Considering the current situation of the sector in India, how might we learn from others and grow?

India‘s progress in sport and development has been somewhat limited compared to other developing nations. As highlighted recently on sportanddev.org, the popularity of sport is low, access to funding can be tricky and the focus on education and health seems to be higher priority.
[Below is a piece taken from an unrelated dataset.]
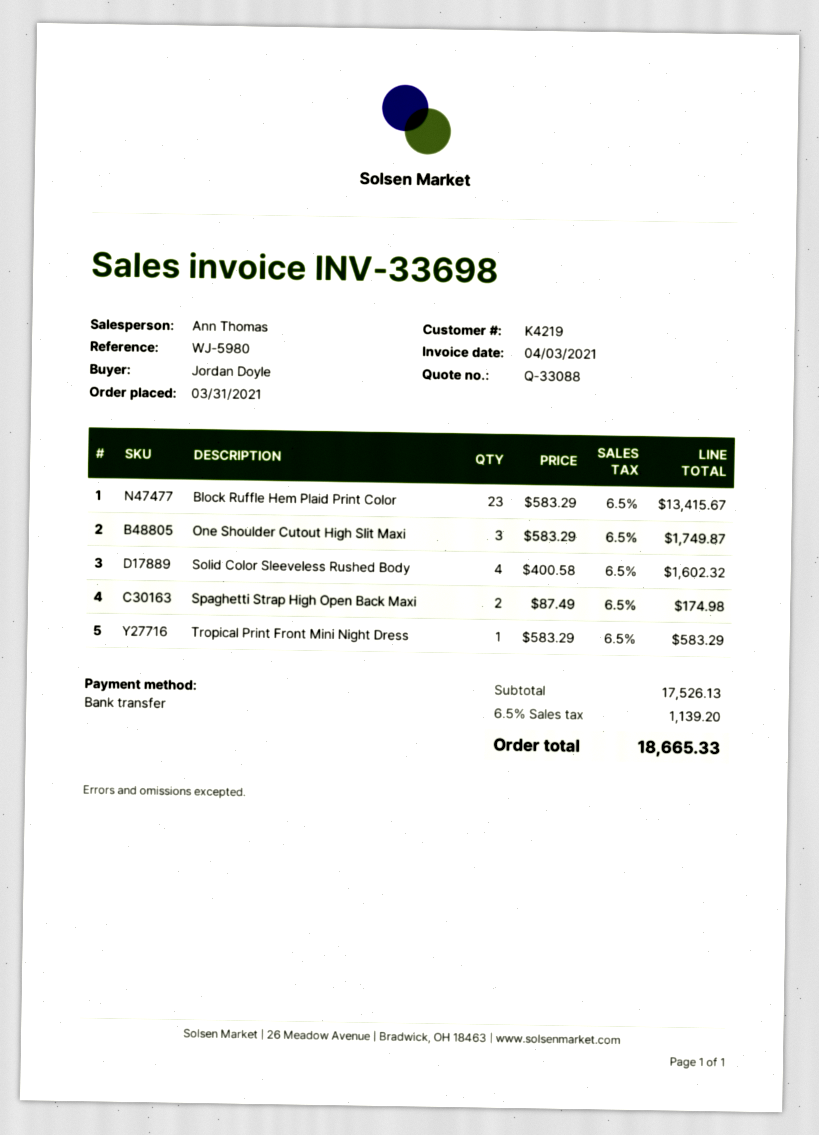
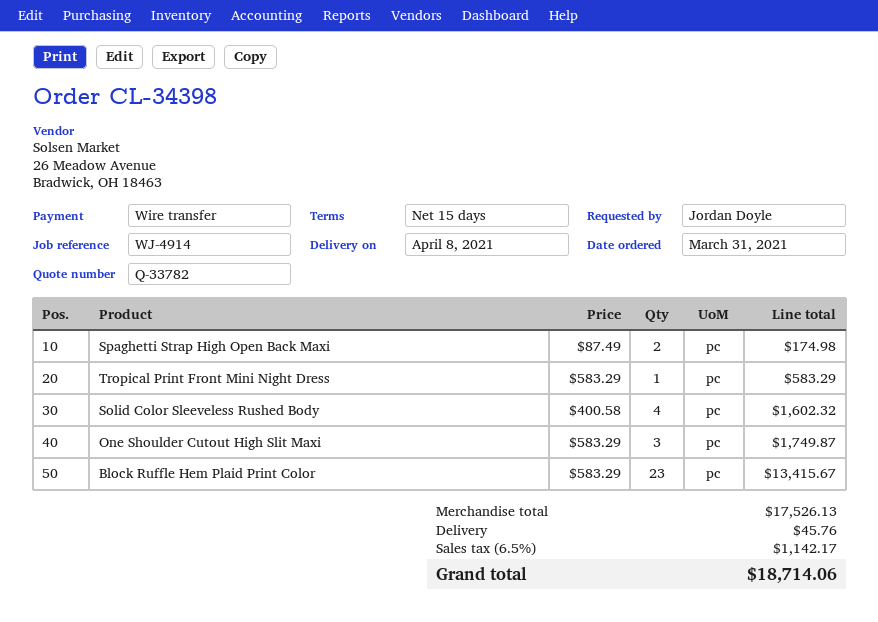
quote number: Q-33088 -> Q-33782
reference: WJ-5980 -> WJ-4914
shipping: none -> 45.76
tax: 6.5% = 1139.20 -> 6.5% = 1142.17
total: 18665.33 -> 18714.06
Nonetheless, India’s sport and development ecosystem is growing. The country is home to some important organisations, initiatives and events, some of which are highlighted below for any newcomer looking to understand the basics.

Magic Bus
Magic Bus is Asia's largest mentoring organisation, working to take a million children living in poverty on a “journey from childhood to livelihood”. Using football and now other sports, this organisation is the leader of sport and development in India. Having started in 1999, the organisation has had significant impact: Magic Bus currently supports over 360,000 children and 8,500 young people across 22 states in India, thus making it an effective model to learn from.

Naz India Goal
Goal is a programme which uses sport and life skills education to transform the lives of adolescent girls, primarily aged 12-18 who live in underserved communities. The programme is divided into four themes: communication, health and hygiene, rights and financial literacy. The curriculum is available free of charge and should be understood as a guideline and should be adapted to suit local context and need.

Pro Sport Development
Pro Sport Development (PSD) uses sport for the holistic development of youth. It promotes long-term participation in sport and provides a platform to excel and progress to higher levels. PSD works toward the development of sport at the grassroots level by developing and implementing Physical Education (PE) and multi-sport programs in schools and communities, training coaches and PE teachers, and managing sports programmes.

Key report - ‘Power of Play’
A report by leading Indian philanthropic NGO, Dasra, recommends the integration of sport into India’s development agenda, development of proficient ‘best practice’ programmes and effective programme delivery leading to programme sustainability. Its findings are based on a review of 70 non-profit organisations running sport and development programmes in India.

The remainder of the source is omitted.